Au cœur des débats : des preuves numériques toujours introuvables. Lors des audiences précédentes, l’auditeur général des Forces armées de la République démocratique du Congo n’avait pas été en mesure de présenter le message téléphonique censé constituer l’élément matériel de l’infraction, malgré la détention des appareils depuis 2022.
La Défense avait vivement contesté une nouvelle tentative d’exploitation des téléphones, dénonçant une démarche « tendancieuse » et mettant en doute la régularité de la procédure.

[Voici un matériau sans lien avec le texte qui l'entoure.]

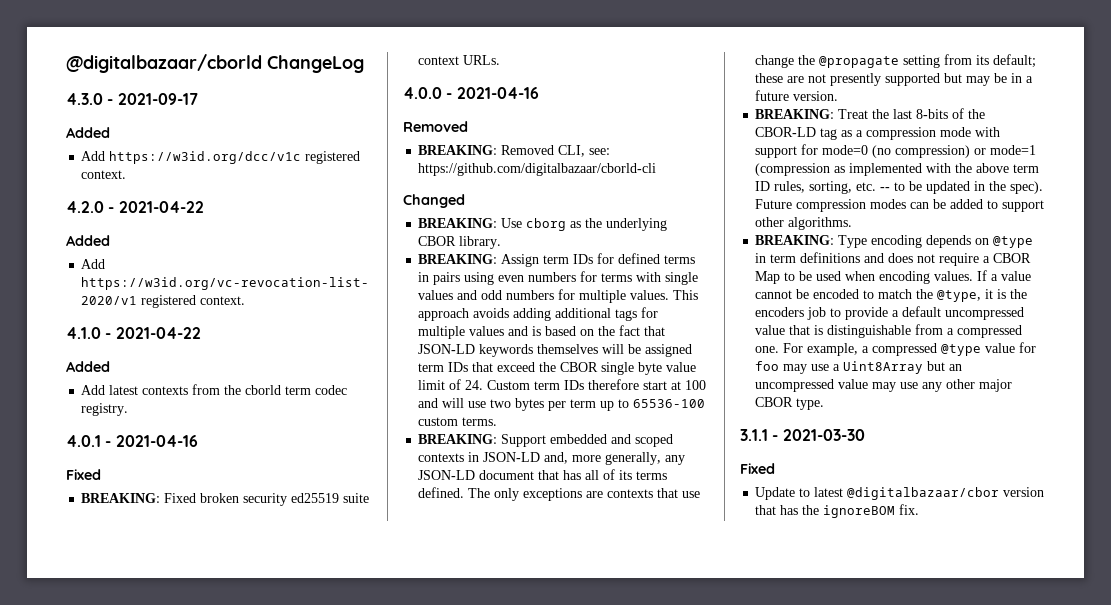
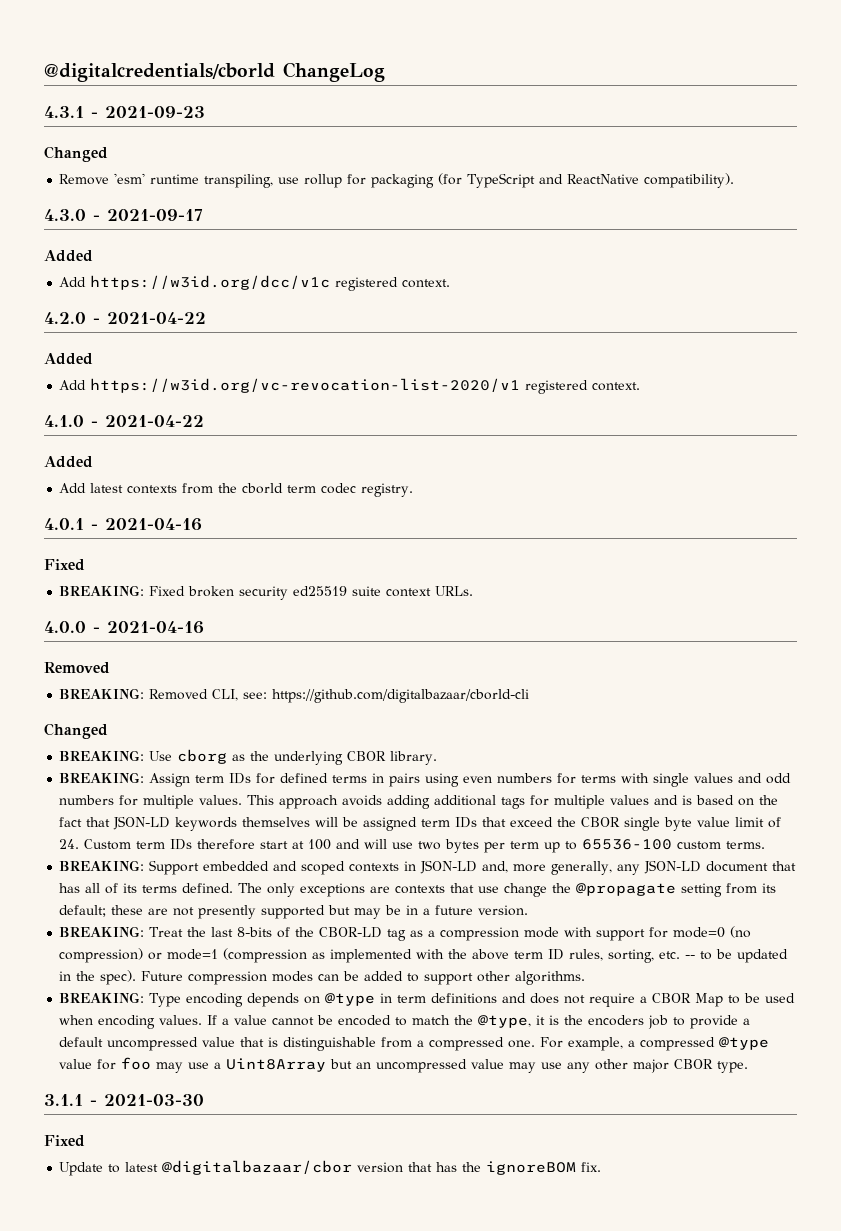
[66,54,262,73] @digitalbazaar/cborld -> [44,63,275,82] @digitalcredentials/cborld
(364, 64) none -> [44,106,205,118] [44,146,108,162] [59,173,735,188] // 4.3.1 - 2021-09-23 // Changed // Remove 'esm' runtime transpiling, use rollup for packaging (for TypeScript and ReactNative compatibility).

De son côté, l’accusation maintient ses charges : l’ancien commandant de la 3ᵉ zone de défense est poursuivi pour trahison, soupçonné de collusion avec des éléments rwandais.
La lecture du rapport technique pourrait s’avérer décisive pour la suite du procès, dans une affaire où la crédibilité des preuves est désormais au centre de toutes les tensions.